START RECORDS SUPPLIED

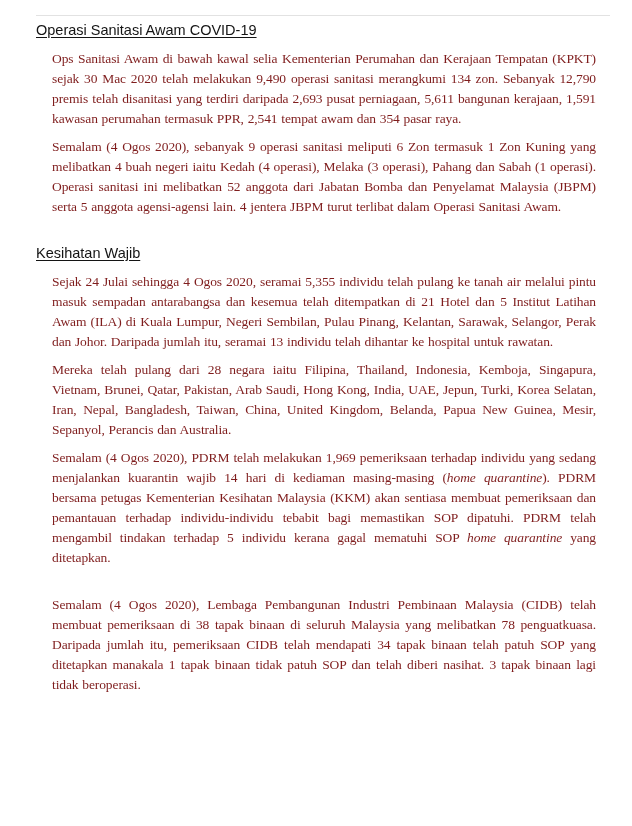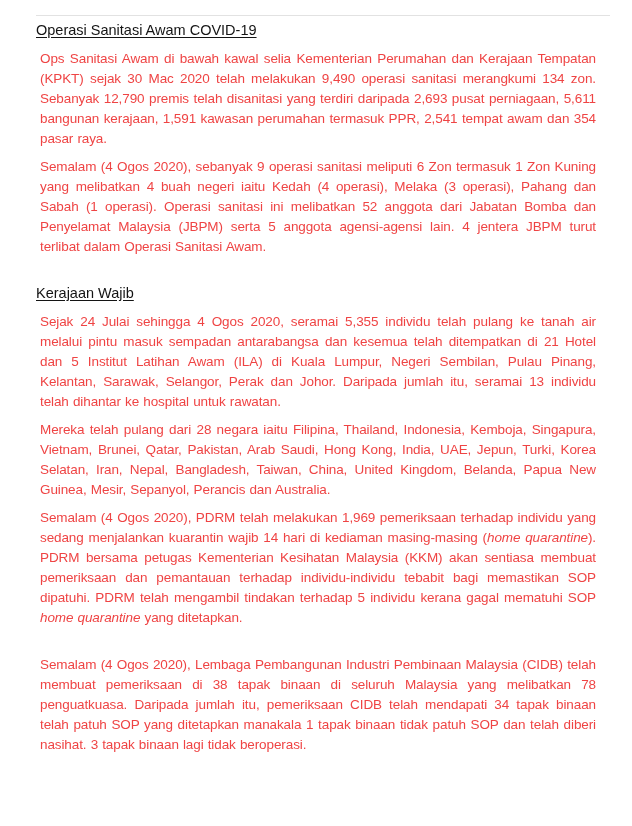--- a/index.html
+++ b/index.html
@@ -44,13 +44,14 @@
     text-underline-offset: 2px;
   }
   p.doc-para {
-    margin: 0 0 8px 4px;
+    margin: 0 0 8px 16px;
     font-size: 13.5px;
     line-height: 20px;
     text-align: justify;
     letter-spacing: -0.1px;
     word-spacing: 0.5px;
-    color: #ef4444;
+    color: #7f1d1d;
+    font-family: Liberation Serif, serif;
   }
   p.doc-para:last-child { margin-bottom: 0; }
   p.doc-para em { font-style: italic; }

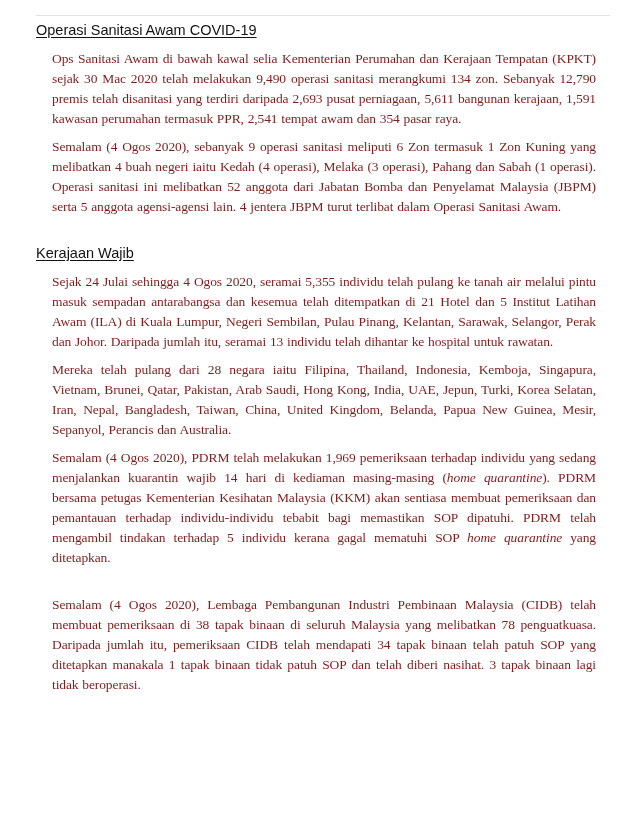--- a/index.html
+++ b/index.html
@@ -68,7 +68,7 @@
         <p class="doc-para"><span>Semalam (4 Ogos 2020), sebanyak 9 operasi sanitasi meliputi 6 Zon termasuk 1 Zon Kuning yang melibatkan 4 buah negeri iaitu Kedah (4 operasi), Melaka (3 operasi), Pahang dan Sabah (1 operasi). Operasi sanitasi ini melibatkan 52 anggota dari Jabatan Bomba dan Penyelamat Malaysia (JBPM) serta 5 anggota agensi-agensi lain. 4 jentera JBPM turut terlibat dalam Operasi Sanitasi Awam.</span></p>
       </section>
       <section class="doc-section later">
-        <h2 class="section-heading">Kerajaan Wajib</h2>
+        <h2 class="section-heading">Kesihatan Wajib</h2>
         <p class="doc-para"><span>Sejak 24 Julai sehingga 4 Ogos 2020, seramai 5,355 individu telah pulang ke tanah air melalui pintu masuk sempadan antarabangsa dan kesemua telah ditempatkan di 21 Hotel dan 5 Institut Latihan Awam (ILA) di Kuala Lumpur, Negeri Sembilan, Pulau Pinang, Kelantan, Sarawak, Selangor, Perak dan Johor. Daripada jumlah itu, seramai 13 individu telah dihantar ke hospital untuk rawatan.</span></p>
         <p class="doc-para"><span>Mereka telah pulang dari 28 negara iaitu Filipina, Thailand, Indonesia, Kemboja, Singapura, Vietnam, Brunei, Qatar, Pakistan, Arab Saudi, Hong Kong, India, UAE, Jepun, Turki, Korea Selatan, Iran, Nepal, Bangladesh, Taiwan, China, United Kingdom, Belanda, Papua New Guinea, Mesir, Sepanyol, Perancis dan Australia.</span></p>
         <p class="doc-para"><span>Semalam (4 Ogos 2020), PDRM telah melakukan 1,969 pemeriksaan terhadap individu yang sedang menjalankan kuarantin wajib 14 hari di kediaman masing-masing (</span><em>home quarantine</em><span>). PDRM bersama petugas Kementerian Kesihatan Malaysia (KKM) akan sentiasa membuat pemeriksaan dan pemantauan terhadap individu-individu tebabit bagi memastikan SOP dipatuhi. PDRM telah mengambil tindakan terhadap 5 individu kerana gagal mematuhi SOP </span><em>home quarantine</em><span> yang ditetapkan.</span></p>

END RECORDS SUPPLIED

TASK DETAILS:
Your task is to collect every line above that contains the word "Ogos".

RESULT OF THIS TASK:
         <p class="doc-para"><span>Semalam (4 Ogos 2020), sebanyak 9 operasi sanitasi meliputi 6 Zon termasuk 1 Zon Kuning yang melibatkan 4 buah negeri iaitu Kedah (4 operasi), Melaka (3 operasi), Pahang dan Sabah (1 operasi). Operasi sanitasi ini melibatkan 52 anggota dari Jabatan Bomba dan Penyelamat Malaysia (JBPM) serta 5 anggota agensi-agensi lain. 4 jentera JBPM turut terlibat dalam Operasi Sanitasi Awam.</span></p>
         <p class="doc-para"><span>Sejak 24 Julai sehingga 4 Ogos 2020, seramai 5,355 individu telah pulang ke tanah air melalui pintu masuk sempadan antarabangsa dan kesemua telah ditempatkan di 21 Hotel dan 5 Institut Latihan Awam (ILA) di Kuala Lumpur, Negeri Sembilan, Pulau Pinang, Kelantan, Sarawak, Selangor, Perak dan Johor. Daripada jumlah itu, seramai 13 individu telah dihantar ke hospital untuk rawatan.</span></p>
         <p class="doc-para"><span>Semalam (4 Ogos 2020), PDRM telah melakukan 1,969 pemeriksaan terhadap individu yang sedang menjalankan kuarantin wajib 14 hari di kediaman masing-masing (</span><em>home quarantine</em><span>). PDRM bersama petugas Kementerian Kesihatan Malaysia (KKM) akan sentiasa membuat pemeriksaan dan pemantauan terhadap individu-individu tebabit bagi memastikan SOP dipatuhi. PDRM telah mengambil tindakan terhadap 5 individu kerana gagal mematuhi SOP </span><em>home quarantine</em><span> yang ditetapkan.</span></p>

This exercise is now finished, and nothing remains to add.